Classics of Martial Arts Movies: Hero, Starring Jet Li and Donnie Yen
Hero was a bona fide hit in theaters with two martial arts stars! Find out what went into making this Chinese martial arts film a success — and why its successor House of Flying Daggers didn't fare so well.
Zhang Yi-mou directed three well-received motion pictures — Red Sorghum (1987), Ju Dou (1990) and Raise the Red Lantern (1991) — and even though the latter two were Cannes Film Festival award nominees, the Chinese film auteur didn’t attract mainstream attention in the West until he tried his hand at the martial arts. Specifically, it wasn't until 2002 when he made Hero, which stars Jet Li and Donnie Yen.
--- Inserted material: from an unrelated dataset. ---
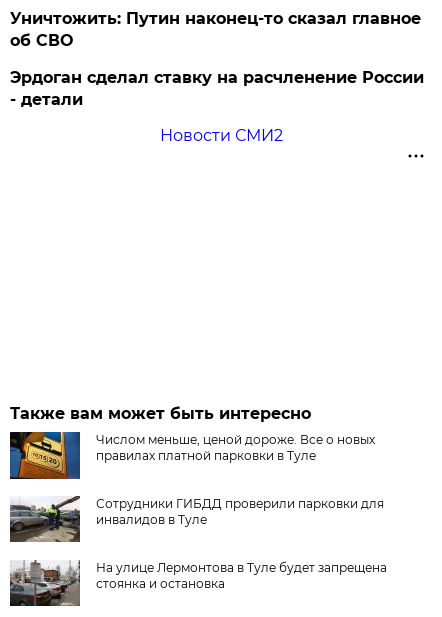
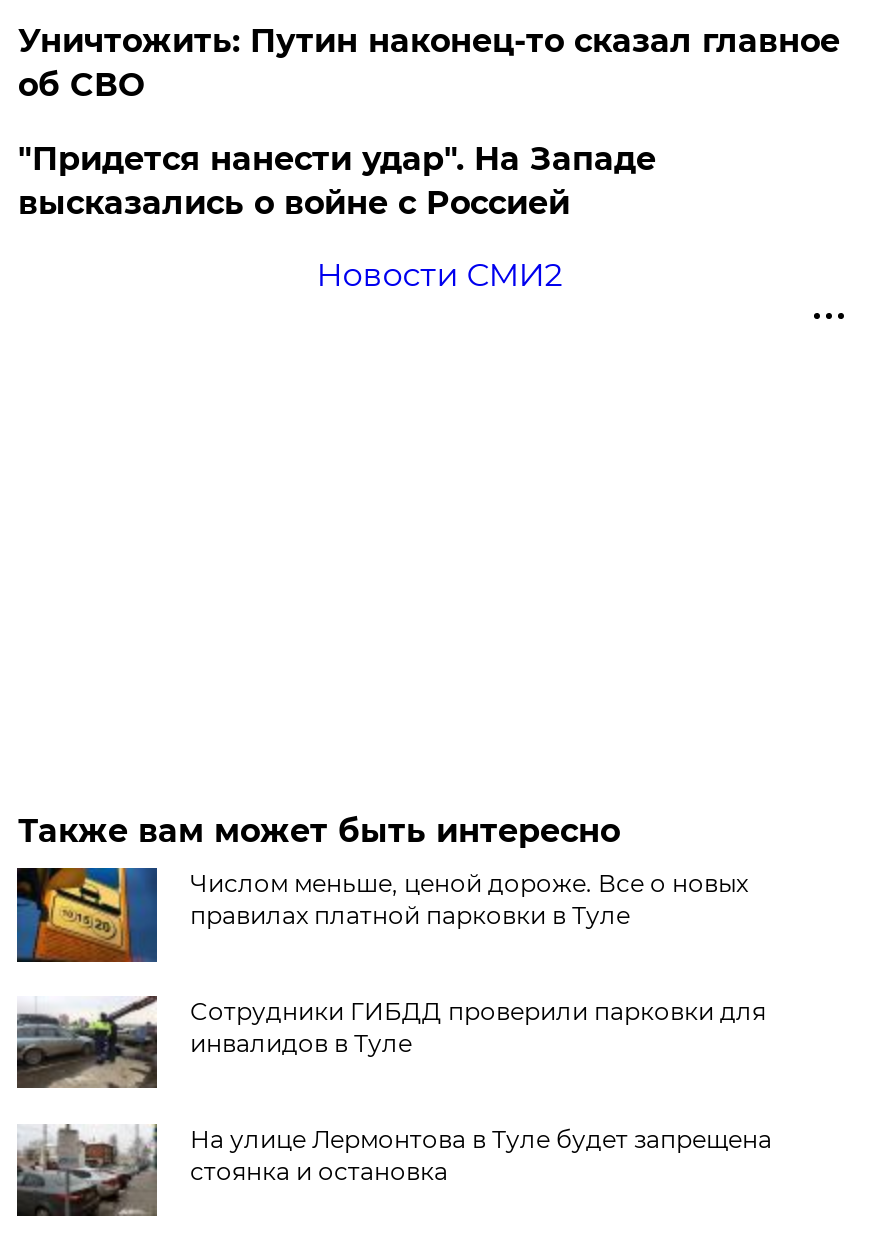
[10,68,424,109] Эрдоган сделал ставку на расчленение России | - детали -> [18,140,656,222] "Придется нанести удар". На Западе | высказались о войне с Россией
The irony about Zhang's ascendancy into the worldwide wu xia film craze is that he never saw a Bruce Lee movie until 1979. And as of 2004, he’d watched only 15 martial arts films, one of them being his second wu xia film House of Flying Daggers (2004).
"It's not that I don't like the films," Zhang said when I interviewed him in 2004. "But growing up during the Cultural Revolution, we never saw these films, and it wasn't until film school that I learned about Bruce Lee movies and watched wu xia films."
Rather than making a film adaptation of a work from Chinese literature, Zhang spent three years developing an original story for Hero. However, just as he was about to start shooting, Ang Lee's Crouching Tiger, Hidden Dragon (2000) was released. That caused Zhang to shelve the project.
"I was concerned that people would always think that I was trying to emulate Lee and have Hero be China's answer to Taiwan's Crouching Tiger," Zhang said.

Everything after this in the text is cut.